Backtesting: SLP vs. hard optimization
We’re backtesting the decisions of the hard and SLP decision by sampling over future price outcomes. Naturally, this backtest is more of an illustration for this specific example.
[14]:
n_test = 1000 # number of samples for backtesting
# decisions to fix (hard and SLP)
fix_slp = {'I': start_future, 'x': res_slp.x}
fix_hard = {'I': start_future, 'x': res_hard.x}
# draw random prices and perform optimization for future
sample_prices = get_price(Start, End, n_samples=n_test, sigma = sigma, start_future = start_future)
values_slp = []
values_hard = []
for mys in sample_prices:
my_price = {'spot' :timegrid.values_to_grid(mys)}
op_test_hard = portf.setup_optim_problem(my_price, timegrid, fix_time_window=fix_hard)

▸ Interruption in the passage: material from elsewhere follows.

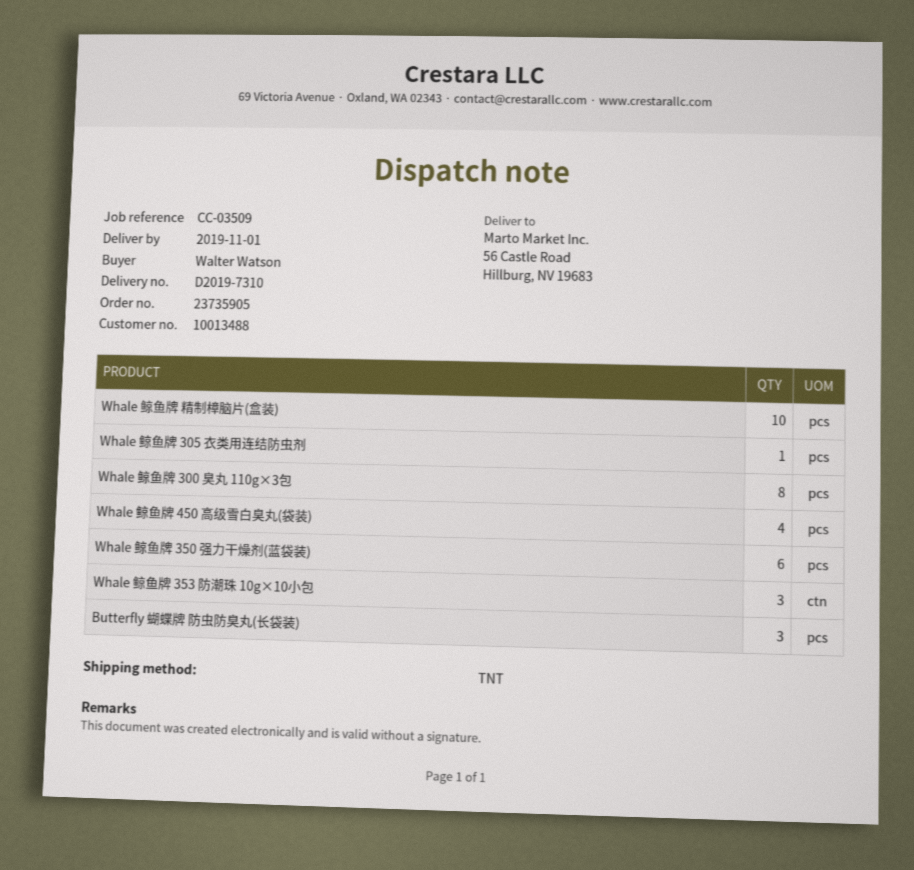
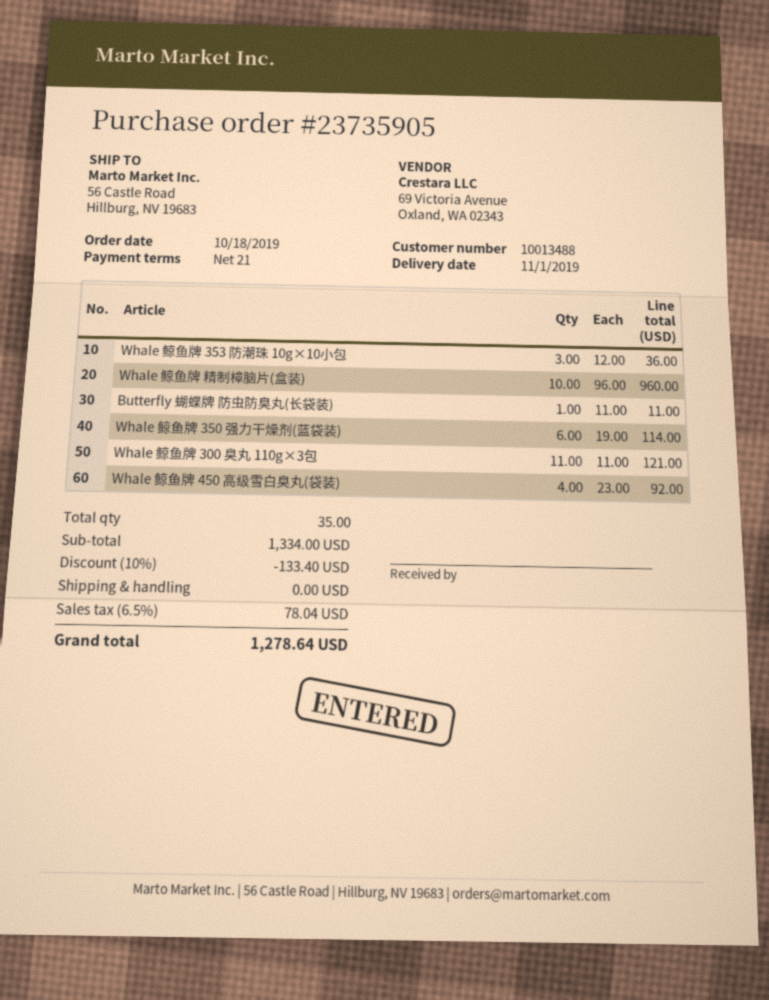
Whale 鲸鱼牌 305 衣类用连结防虫剂: 1 -> none
Whale 鲸鱼牌 300 臭丸 110g×3包: 8 -> 11
Butterfly 蝴蝶牌 防虫防臭丸(长袋装): 3 -> 1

op_test_slp = portf.setup_optim_problem(my_price, timegrid, fix_time_window=fix_slp)
res_test_hard = op_test_hard.optimize()
res_test_slp = op_test_slp.optimize()
values_slp.append(res_test_slp.value)
values_hard.append(res_test_hard.value)
[15]:
print('Mean portfolio value hard optimization: '+'{:2.2f}'.format(np.asarray(values_hard).mean()))
print('Mean portfolio value SLP optimization: '+'{:2.2f}'.format(np.asarray(values_slp).mean()))
print('Variance portfolio value hard optimization: '+'{:2.2f}'.format(np.asarray(values_hard).var()))
print('Variance portfolio value SLP optimization: '+'{:2.2f}'.format(np.asarray(values_slp).var()))
Mean portfolio value hard optimization: 67.53
Mean portfolio value SLP optimization: 68.01
Variance portfolio value hard optimization: 605.14
Variance portfolio value SLP optimization: 497.74
[16]:
fig, ax = plt.subplots(2,1, tight_layout = True, figsize=(8,4), sharex = 'col')
ax[0].hist(np.asarray(values_hard), bins = 20)
ax[1].hist(np.asarray(values_slp), bins = 20)
ax[0].set_title('hard optimization')
ax[1].set_xlabel('portfolio value')
ax[1].set_title('SLP optimization')
ax[0].axvline(x = np.asarray(values_hard).mean(), c = 'r', label = 'mean')
ax[1].axvline(x = np.asarray(values_slp).mean(), c = 'r')
ax[0].legend()
plt.show()
The comparison shows only relatively small differences in the value. However, this was to be expected, since hard and SLP decisions only differed in a small timeframe for the immediate future. Variances differ more significantly, as also the histograms show.